Tell us about DateSpot
DateSpot grew out of the idea that there wasn't a popular platform for singles to join that would connect them to clients of matchmaking companies free. It also addressed the needs of matchmakers who are continually searching for greater quantity and quality of matches for their clients. DateSpot saves singles time in finding the right partner by connecting them to matchmaking clients. People appreciate that the clients are naturally relationship-minded, generally successful professionals, there is no need or work involved in messaging or creating a public profile, and it's all based on compatibility well beyond the superficiality of the apps these days.
What is your typical clientele?
Anyone can join DateSpot, which works because anyone could be a good match for a certain client. But typically our members are ages 25 - 65, and professionals. We're focusing on matching in the SF Bay Area first, and will roll out with matchmaking nationwide as members in each region join. It's about equal in the distribution between genders. I appreciate that generally our members are forward-thinking, open-minded and adventurous, because it's a new and unique approach to dating that requires some trust and courage.
"DateSpot members are forward-thinking, open-minded and adventurous, because it's a new and unique approach to dating that requires some trust and courage."
Why are good photos so important?
Considering 1 in 5 committed relationships begin online, and couples who met online report having more satisfying marriages than those who met offline, that's already a pretty compelling case for putting yourself in the online realm to meet someone. There HAS to at least be a baseline level of attraction for a relationship to get off the ground, so photos are key. The apps are designed for making quick, sometimes split-second decisions about whether we want to explore a particular person. 49% of online daters say a prospective date's appearance is the most important factor to them.
But the vast majority of people do not have a great set of photos for their dating profiles. The "too good" kind are often outdated photos of when you were thinner and younger, which don't help you when you meet the person and they're disappointed. And no one wants to feel like they were deceived and that a relationship is starting with a lie. On the flip side, some have photos that don't do them justice -- whether the person can't be clearly seen or identified, or they don't convey the person's personality.
What are your dating photo “do’s” and “don’t’s”?

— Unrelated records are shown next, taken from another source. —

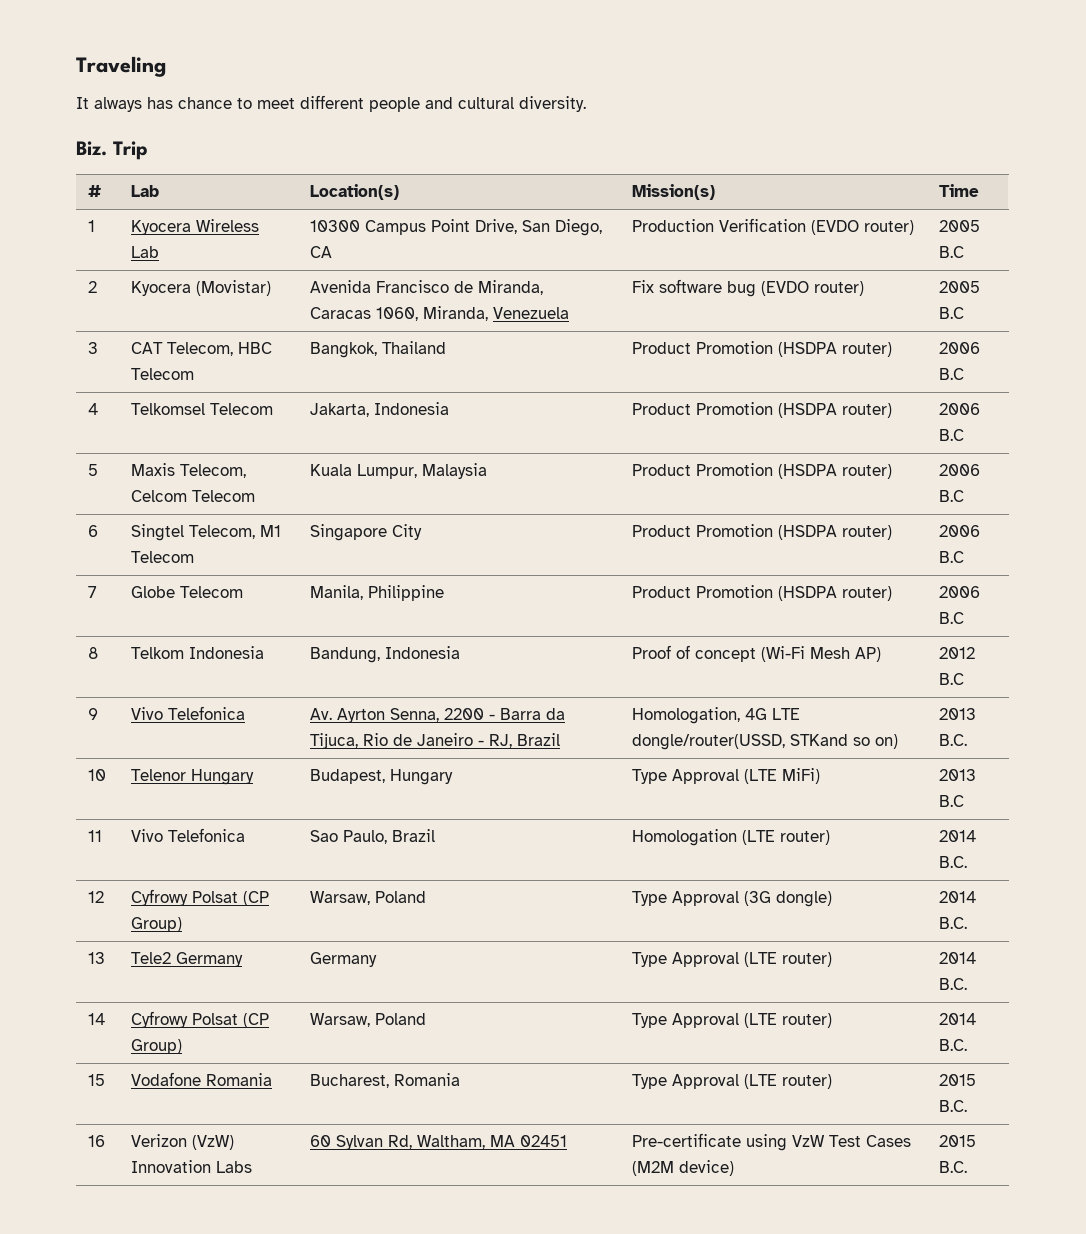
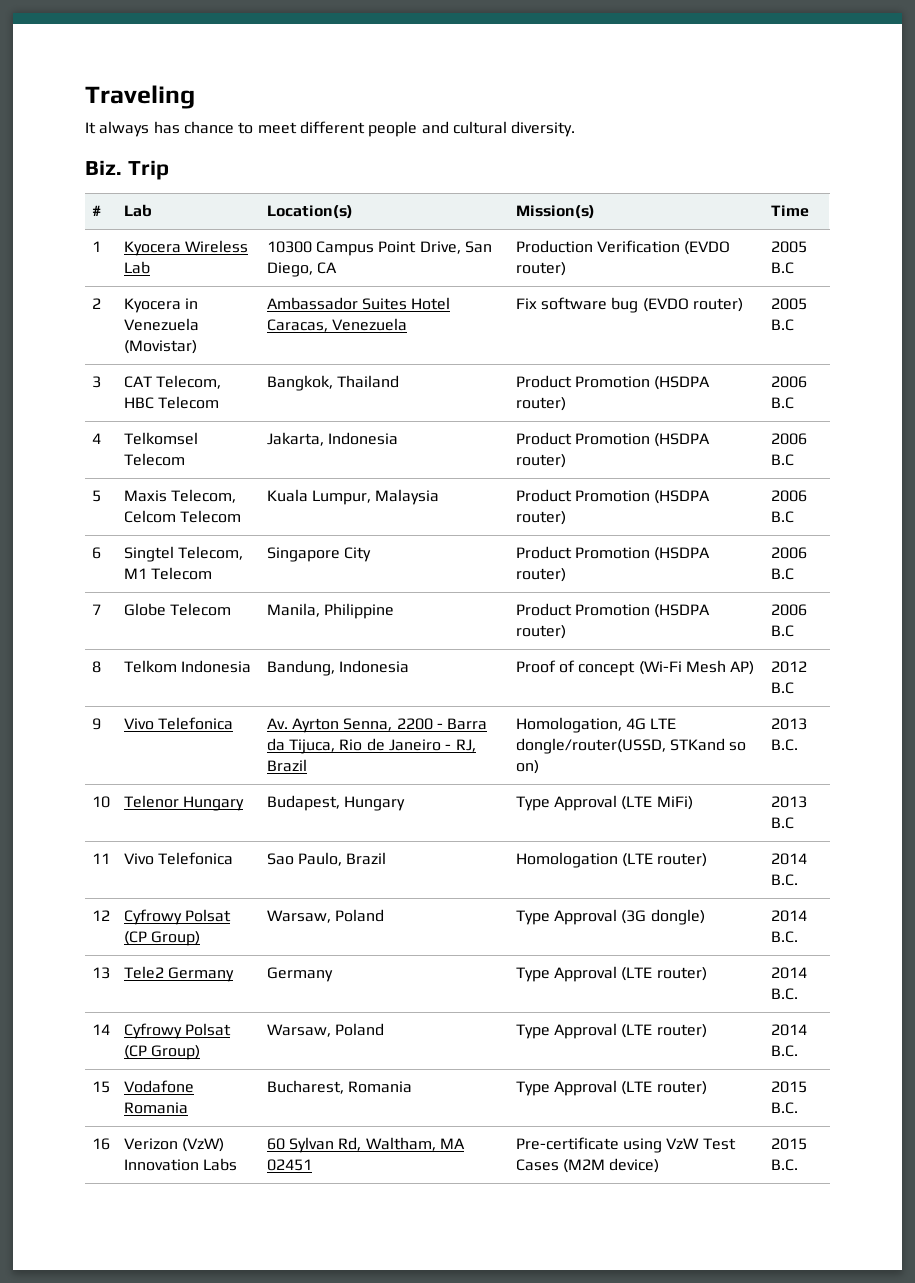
(192, 288) none -> [185,298,199,309] [123,318,199,331] in Venezuela
[310,280,544,295] [310,306,489,321] Avenida Francisco de Miranda, Caracas 1060, Miranda, -> [266,297,451,310] [266,319,328,332] Ambassador Suites Hotel Caracas,

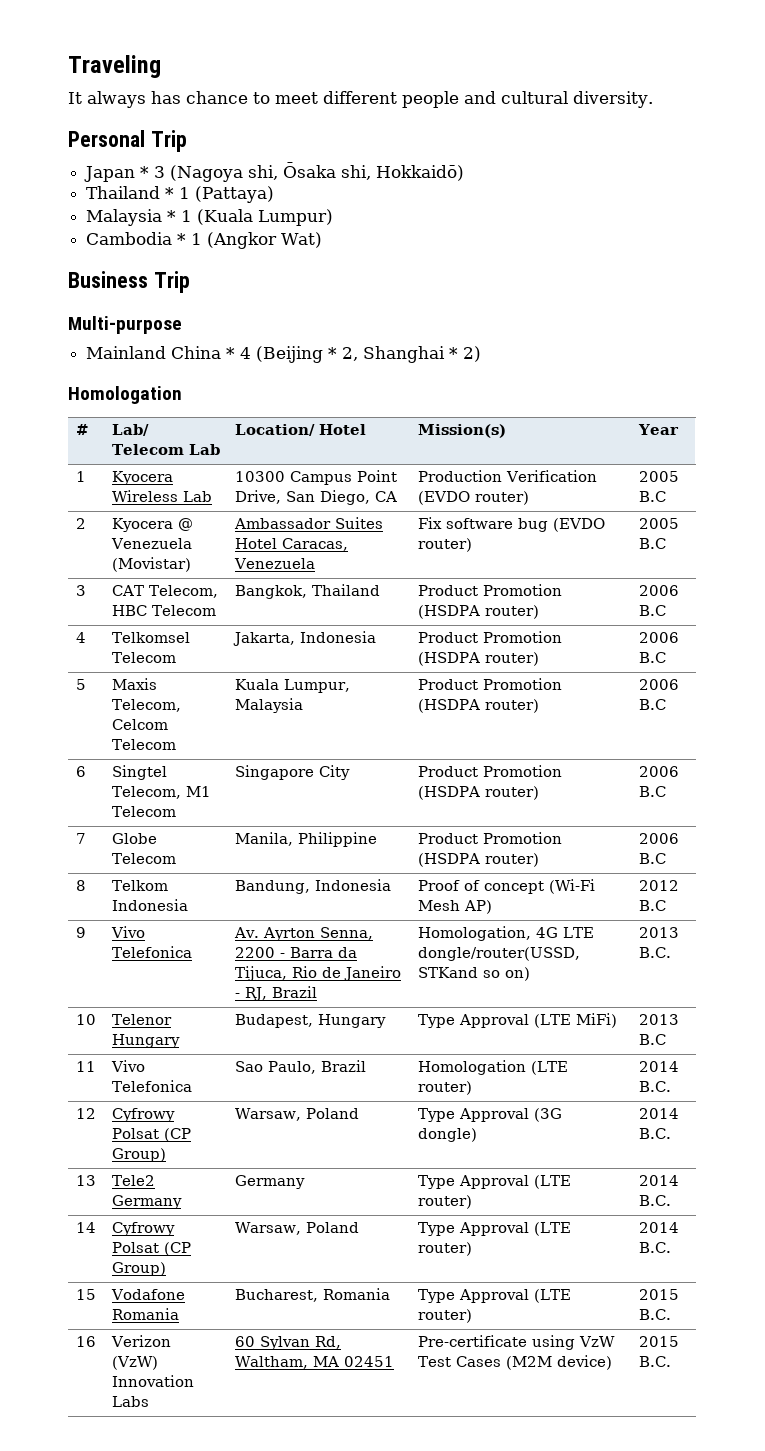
[85,160,169,180] Biz. Trip -> [68,130,187,152] [84,162,465,182] [86,186,275,203] [86,209,334,226] [86,232,323,249] [68,271,190,293] [68,316,182,334] [86,346,482,363] [68,386,182,404] Personal Trip // Japan * 3 (Nagoya shi, Ōsaka shi, Hokkaidō) // Thailand * 1 (Pattaya) // Malaysia * 1 (Kuala Lumpur) // Cambodia * 1 (Angkor Wat) // Business Trip // Multi-purpose // Mainland China * 4 (Beijing * 2, Shanghai * 2) // Homologation
[123,204,152,217] [266,205,353,219] Lab | Location(s) -> [111,424,149,436] [111,444,220,455] [234,424,366,436] Lab/ Telecom Lab | Location/ Hotel
[770,205,809,217] Time -> [637,424,679,435] Year
[185,298,199,309] in -> [177,518,193,531] @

To start, it's so worth it to spend a little money on a photo shoot, or at least get a friend or family member to do a mini-shoot.
What types of photos should I include?
Have at least one photo where you're smiling big. People are attracted to happy people. I love laughing shots and you'll notice they really pull you in and make you want to know the person. If you don't have any where you're naturally laughing, take some during your shoot...it will probably feel awkward but the results are often amazing.
Always include one full-figure shot and a close-up.
Include variety in how you present yourself to show the breadth and multi-dimensionality of who you are.
Share an interest photo of you doing something you enjoy, doing something interesting or being somewhere interesting.
A social shot with friends or family subconsciously says you have people in your life who you care about and who care about you.
No selfies in the bathroom mirror. Period.
If you're looking for a serious relationship, don't include photos where you're provocatively dressed or posed. Sensuality is just fine, but you don't want to give the wrong visual impression of leading with sex.
What about having pets or other people in my photos?
Don't have a photo with a pet that isn't yours - it's confusing.
In a similar vein, be cautious about including kids in photos if they aren't yours as they can easily look like yours. It great that you love your niece and nephew, but if a caption doesn't clearly explain, better to talk about them in a profile or in person.
Don't include a photo with any friend who appears better looking than you -- you want to be the star here and have viewers be most excited about you!